§ **WHAT TO WORK ON**:
Below are some records; find each line that carries the word "ЛАЙМ" and copy it.

Screenshot and code edit data
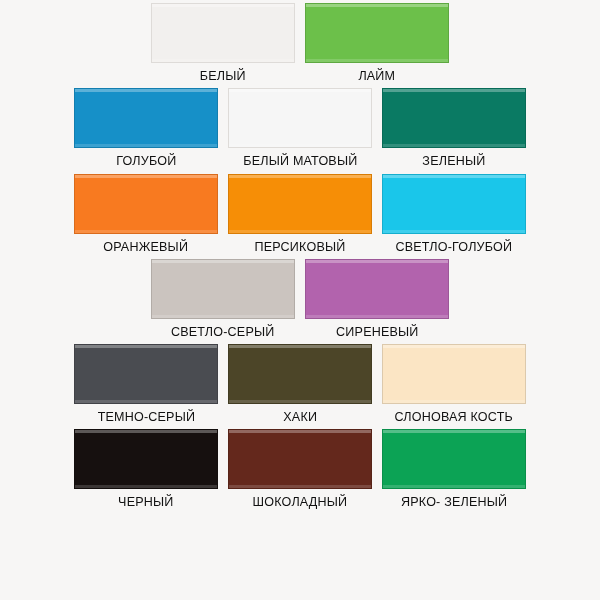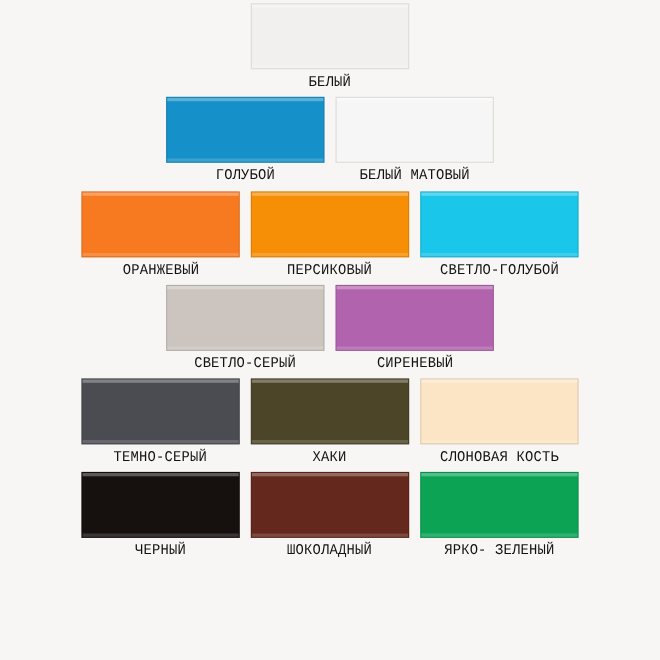--- a/index.html
+++ b/index.html
@@ -15,7 +15,6 @@
     padding:3px 0 0 0;
     display:flex;
     flex-direction:column;
-    font-family:Liberation Mono, monospace;
   }
   .row{
     display:flex;

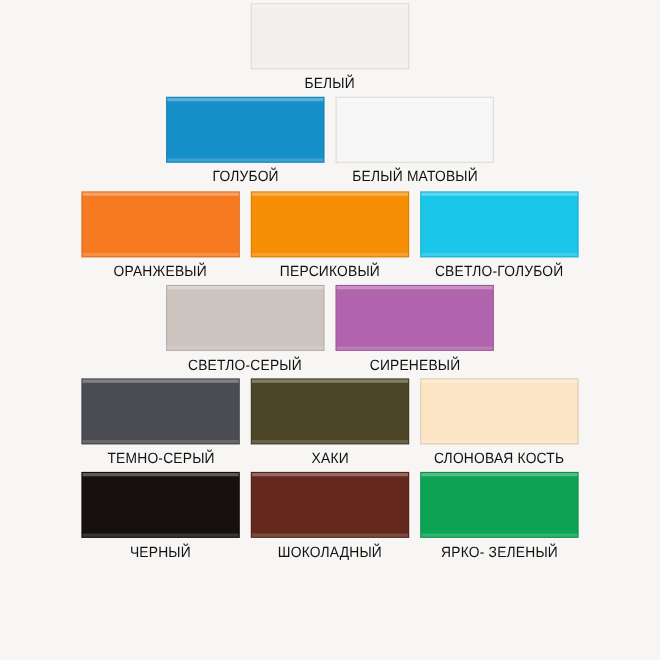--- a/index.html
+++ b/index.html
@@ -72,6 +72,10 @@
         <div class="swatch pale" title="БЕЛЫЙ" style="background: rgb(242, 240, 238);"></div>
         <div class="label" style="color: rgb(17, 17, 17);">БЕЛЫЙ</div>
       </div>
+      <div class="cell">
+        <div class="swatch" title="ЛАЙМ" style="background: rgb(108, 192, 74);"></div>
+        <div class="label" style="color: rgb(17, 17, 17);">ЛАЙМ</div>
+      </div>
     </div>
     <div class="row">
       <div class="cell">

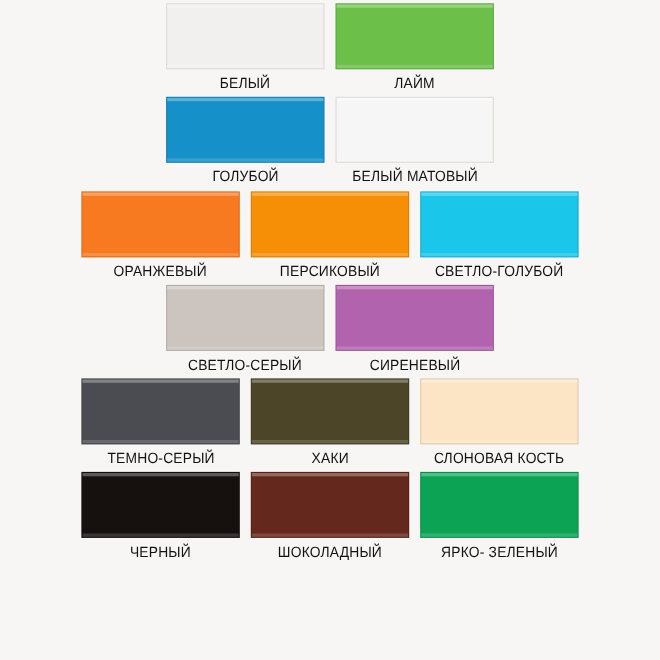--- a/index.html
+++ b/index.html
@@ -86,6 +86,10 @@
         <div class="swatch pale" title="БЕЛЫЙ МАТОВЫЙ" style="background: rgb(246, 246, 246);"></div>
         <div class="label" style="color: rgb(17, 17, 17);">БЕЛЫЙ МАТОВЫЙ</div>
       </div>
+      <div class="cell">
+        <div class="swatch" title="ЗЕЛЕНЫЙ" style="background: rgb(10, 122, 99);"></div>
+        <div class="label" style="color: rgb(17, 17, 17);">ЗЕЛЕНЫЙ</div>
+      </div>
     </div>
     <div class="row">
       <div class="cell">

§ **OUTPUT BELOW**:
+        <div class="swatch" title="ЛАЙМ" style="background: rgb(108, 192, 74);"></div>
+        <div class="label" style="color: rgb(17, 17, 17);">ЛАЙМ</div>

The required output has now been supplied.